09:30 11 December 04

If it walks like a flamingo and looks like a flamingo, it is not necessarily a flamingo - or even a close relative. A controversial genetic study suggests we have completely misunderstood how the majority of birds are related, and that some species that look almost identical are not related at all.

The discovery comes from an analysis of the evolution of the bird gene beta-fibrinogen. It suggests that the Neoaves, a group that includes all modern bird species except waterfowl, landfowl and flightless birds, actually comprises two distinct lineages called the Metaves and Coronaves, and that many birds which look alike are not in the same lineage.

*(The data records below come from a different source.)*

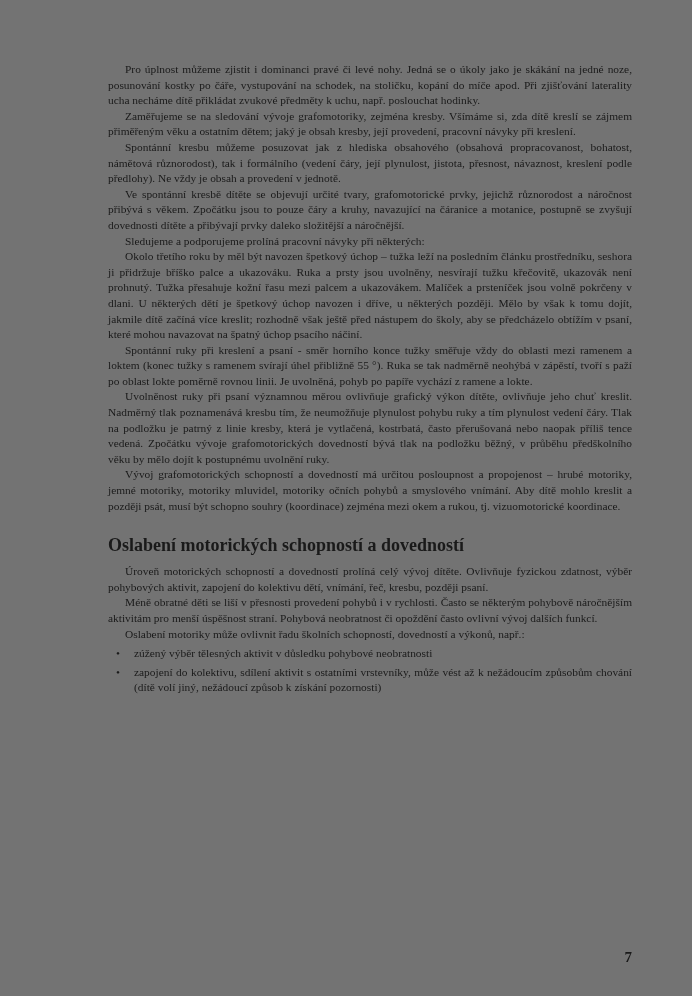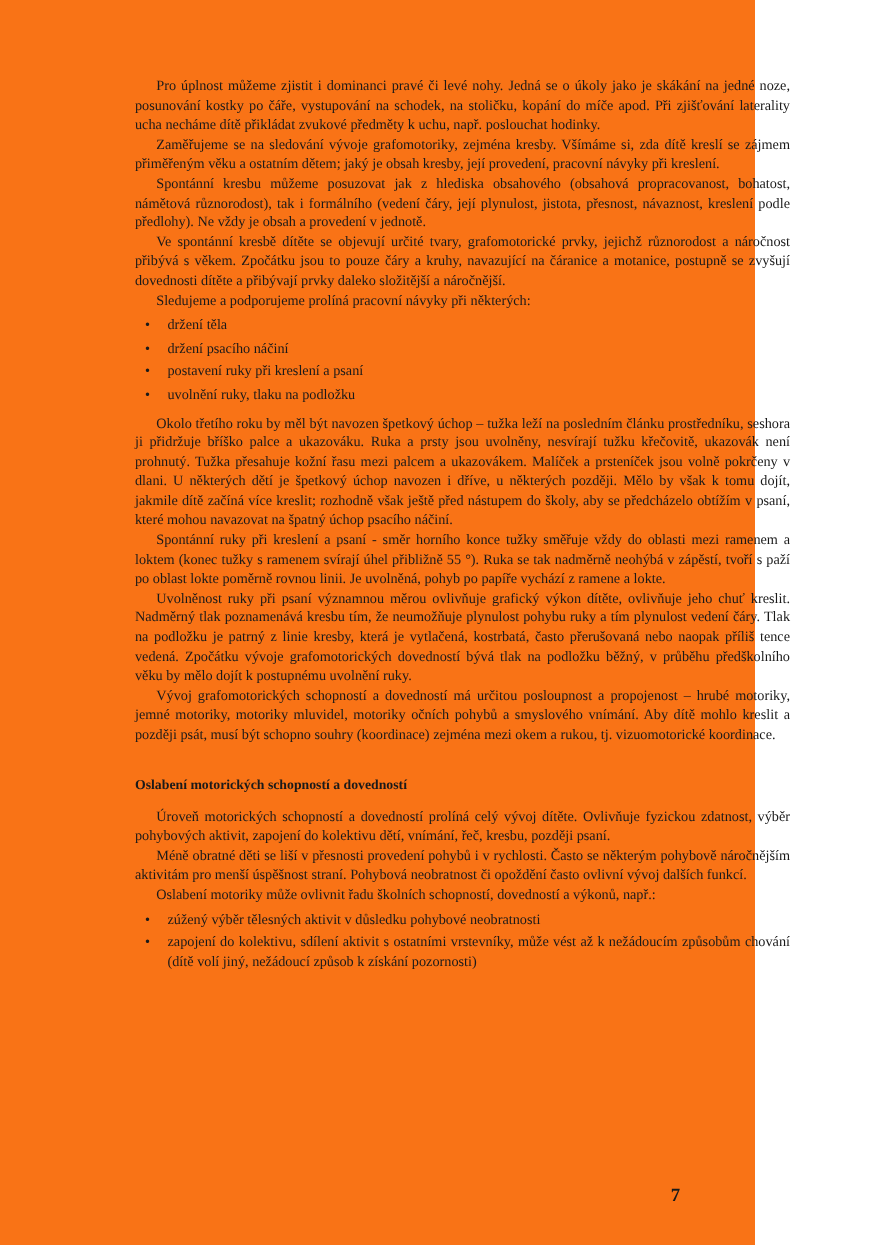--- a/index.html
+++ b/index.html
@@ -13,8 +13,8 @@
   }
   .page {
     position: absolute; top: 0; left: 0;
-    width: 604px; height: 996px;
-    background: #f97316;
+    width: 692px; height: 996px;
+    background: #737373;
   }
   .content {
     position: absolute;

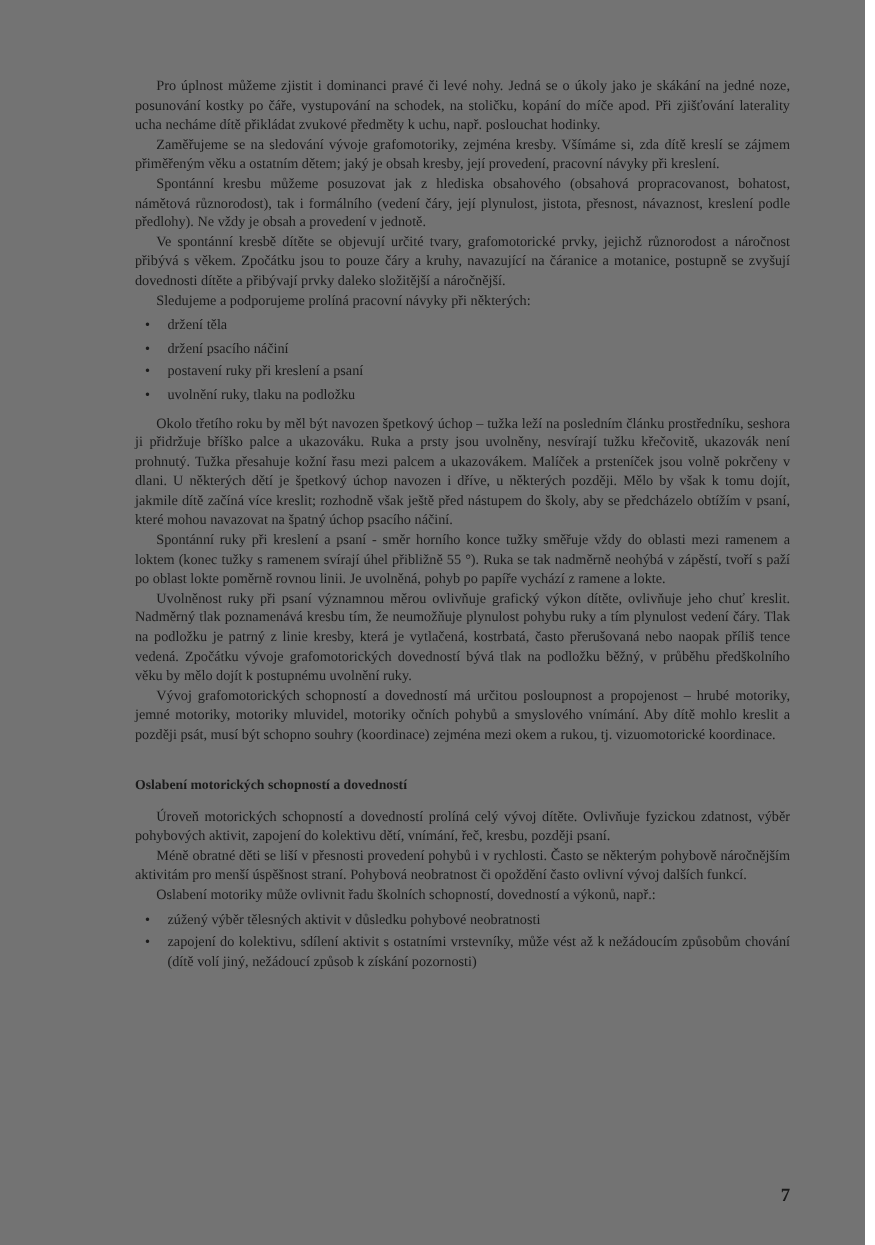--- a/index.html
+++ b/index.html
@@ -69,12 +69,6 @@
     <p class="para"><span>Ve spontánní kresbě dítěte se objevují určité tvary, </span><span class="bold">grafomotorické prvky,</span><span> jejichž různorodost a náročnost přibývá s věkem. Zpočátku jsou to pouze čáry a kruhy, navazující na čáranice a motanice, postupně se zvyšují dovednosti dítěte a přibývají prvky daleko složitější a náročnější.</span></p>
     <p class="para"><span>Sledujeme a podporujeme prolíná </span><span class="bold">pracovní návyky při některých:</span></p>
 
-    <ul class="bullet-list">
-      <li><span>držení těla</span></li>
-      <li><span>držení psacího náčiní</span></li>
-      <li><span>postavení ruky při kreslení a psaní</span></li>
-      <li><span>uvolnění ruky, tlaku na podložku</span></li>
-    </ul>
 
     <p class="para"><span>Okolo třetího roku by měl být navozen </span><span class="bold">špetkový úchop</span><span> – tužka leží na posledním článku prostředníku, seshora ji přidržuje bříško palce a ukazováku. Ruka a prsty jsou uvolněny, nesvírají tužku křečovitě, ukazovák není prohnutý. Tužka přesahuje kožní řasu mezi palcem a ukazovákem. Malíček a prsteníček jsou volně pokrčeny v dlani. U některých dětí je špetkový úchop navozen i dříve, u některých později. Mělo by však k tomu dojít, jakmile dítě začíná více kreslit; rozhodně však ještě před nástupem do školy, aby se předcházelo obtížím v psaní, které mohou navazovat na špatný úchop psacího náčiní.</span></p>
     <p class="para"><span class="bold">Spontánní ruky při kreslení a psaní -</span><span> směr horního konce tužky směřuje vždy do oblasti mezi ramenem a loktem (konec tužky s ramenem svírají úhel přibližně 55 °). Ruka se tak nadměrně neohýbá v zápěstí, tvoří s paží po oblast lokte poměrně rovnou linii. Je uvolněná, pohyb po papíře vychází z ramene a lokte.</span></p>

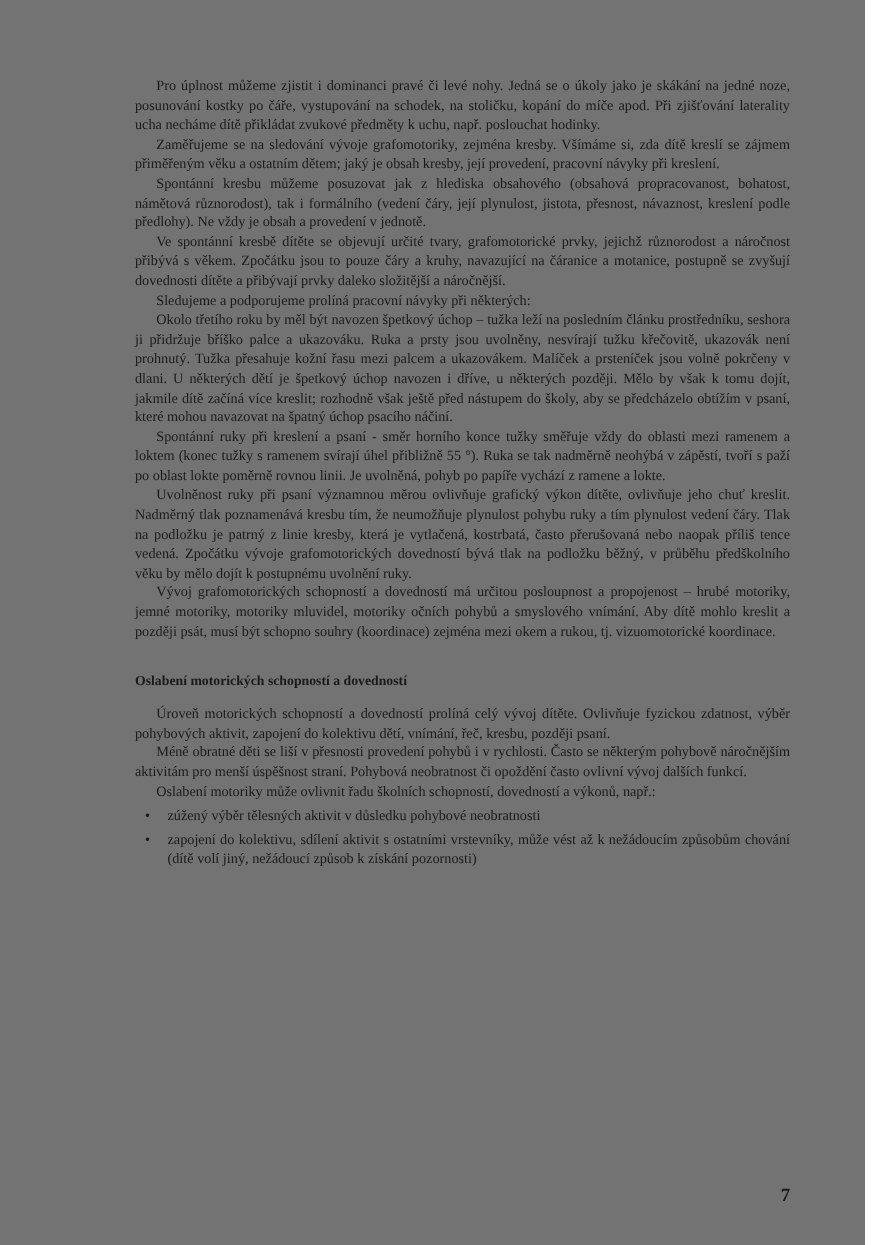--- a/index.html
+++ b/index.html
@@ -43,7 +43,7 @@
     top: 0;
   }
   h2.section-heading {
-    font-size: 11px;
+    font-size: 18px;
     line-height: 18px;
     font-weight: bold;
     text-align: left;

For instance, flamingos and roseate spoonbills - two pink, long-legged wading birds with similar-looking heads, wing shapes and plumage - are not related as previously thought. Flamingos, it turns out, belong to the Metaves, while spoonbills belong to the Coronaves.

Matthew Fain and Peter Houde at New Mexico State University in Las Cruces, US, analysed the number of different nucleotides found on beta-fibrinogen across some 150 bird families. From that the researchers constructed a new avian evolutionary tree.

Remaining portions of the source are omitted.